Canada bringing back visa requirements for Mexican nationals to curb asylum seekers
CBC
The federal government is reimposing some visa requirements on Mexican nationals visiting Canada, senior government sources tell Radio-Canada and CBC News.
The new rules will take effect on 11:30 p.m. ET on Thursday.
Quebec Premier François Legault has been calling on the federal government to do more to slow the influx of asylum seekers into his province. Last week, he said Ottawa should bring back the visa requirement for Mexican travellers.
"The possibility of entering Canada from Mexico without a visa certainly explains part of the influx of asylum seekers," the premier wrote in a letter to Prime Minister Justin Trudeau.
More than 25,000 Mexicans applied for asylum in Canada last year, making Mexico the top source of asylum claims, according to statistics from the Immigration and Refugee Board of Canada.

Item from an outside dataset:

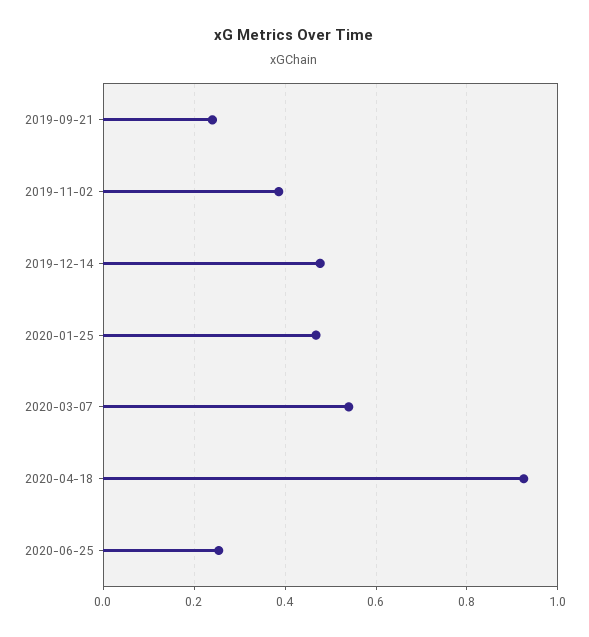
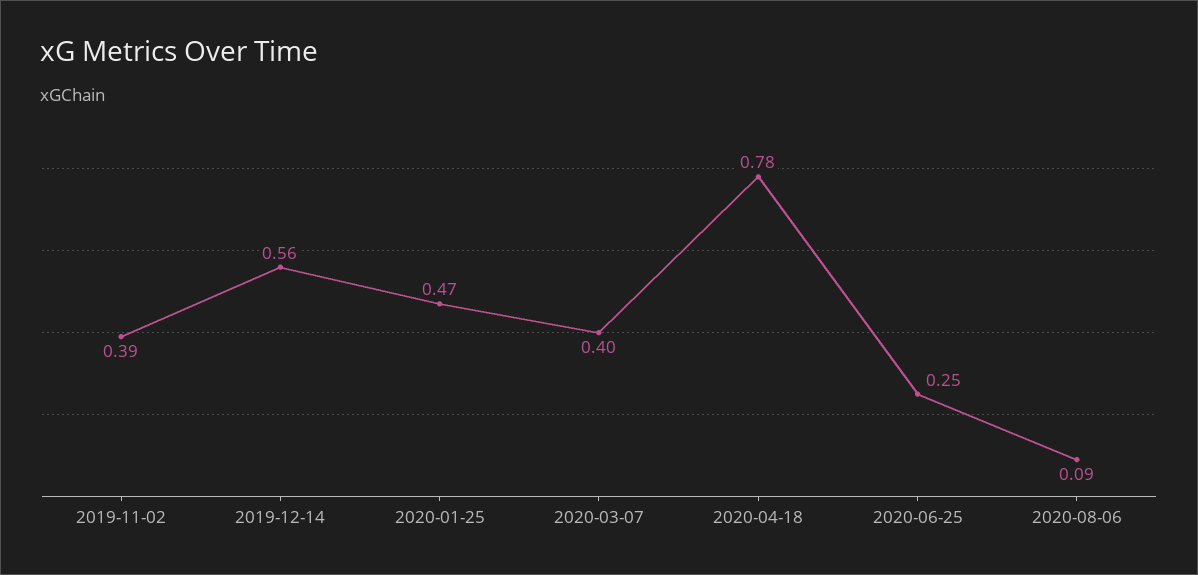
2019-09-21: 0.24 -> none
2019-12-14: 0.48 -> 0.56
2020-03-07: 0.54 -> 0.4
2020-04-18: 0.92 -> 0.78
2020-08-06: none -> 0.09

The number of backlogged claims from Mexico currently filed with the board sits at more than 28,000.
The U.S. government also has been asking Ottawa to bring back the visa requirement to curb a sharp increase in illegal crossings from Canada into the United States.

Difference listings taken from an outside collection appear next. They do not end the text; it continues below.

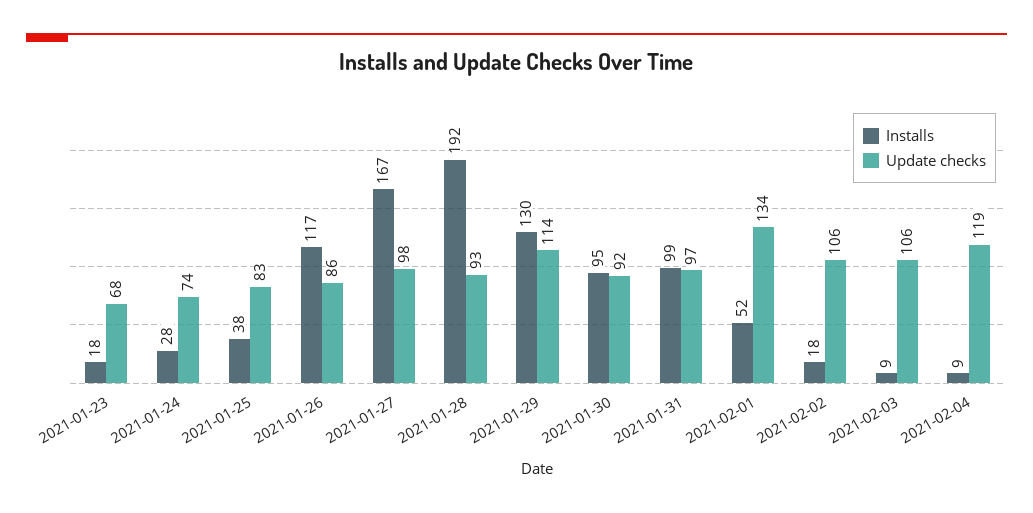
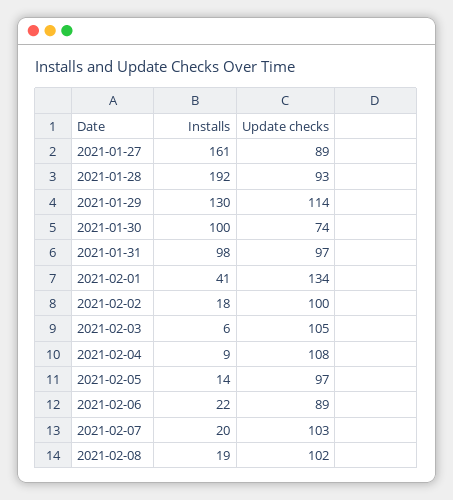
Installs, 2021-01-23: 18 -> none
Update checks, 2021-01-23: 68 -> none
Installs, 2021-01-24: 28 -> none
Update checks, 2021-01-24: 74 -> none
Installs, 2021-01-25: 38 -> none
Update checks, 2021-01-25: 83 -> none
Installs, 2021-01-26: 117 -> none
Update checks, 2021-01-26: 86 -> none
Installs, 2021-01-27: 167 -> 161
Update checks, 2021-01-27: 98 -> 89
Installs, 2021-01-30: 95 -> 100
Update checks, 2021-01-30: 92 -> 74
Installs, 2021-01-31: 99 -> 98
Installs, 2021-02-01: 52 -> 41
Update checks, 2021-02-02: 106 -> 100
Installs, 2021-02-03: 9 -> 6
Update checks, 2021-02-03: 106 -> 105
Update checks, 2021-02-04: 119 -> 108
Installs, 2021-02-05: none -> 14
Update checks, 2021-02-05: none -> 97
Installs, 2021-02-06: none -> 22
Update checks, 2021-02-06: none -> 89
Installs, 2021-02-07: none -> 20
Update checks, 2021-02-07: none -> 103
Installs, 2021-02-08: none -> 19
Update checks, 2021-02-08: none -> 102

Mexicans currently don't need a visa to travel to Canada, but they do have to obtain visas to enter the U.S. American border officials say some Mexican nationals are using Canada's visa-free rule to fly into the country and then cross illegally into the United States.
The new visa requirement is expected to affect roughly 40 per cent of all Mexican travellers to Canada, a government source told Radio-Canada.
The Conservative government of Prime Minister Stephen Harper imposed a visa requirement on Mexico in 2009 to stem the flow of asylum claims. The Trudeau government relaxed it in 2016.
The new rules won't amount to a complete return to the pre-2016 rules. Mexican nationals with certain types of U.S. visas and those coming to Canada on study or work permits won't have to obtain Canadian visas.
Mexican nationals who received valid visas under the previous system at any point within the last ten years won't have to reapply under the new requirements.
The new visas will apply for a ten-year period and will allow a traveller to enter Canada multiple times and stay for up to six months at a time. Customs officers will have discretionary power to limit the duration of the visa or the number of visits, one source said.
The government isn't expected to announce the new visa requirements until Thursday.
But on Wednesday, Mexican President Andrés Manuel López Obrador accused Canada of attempting to act unilaterally on immigration measures.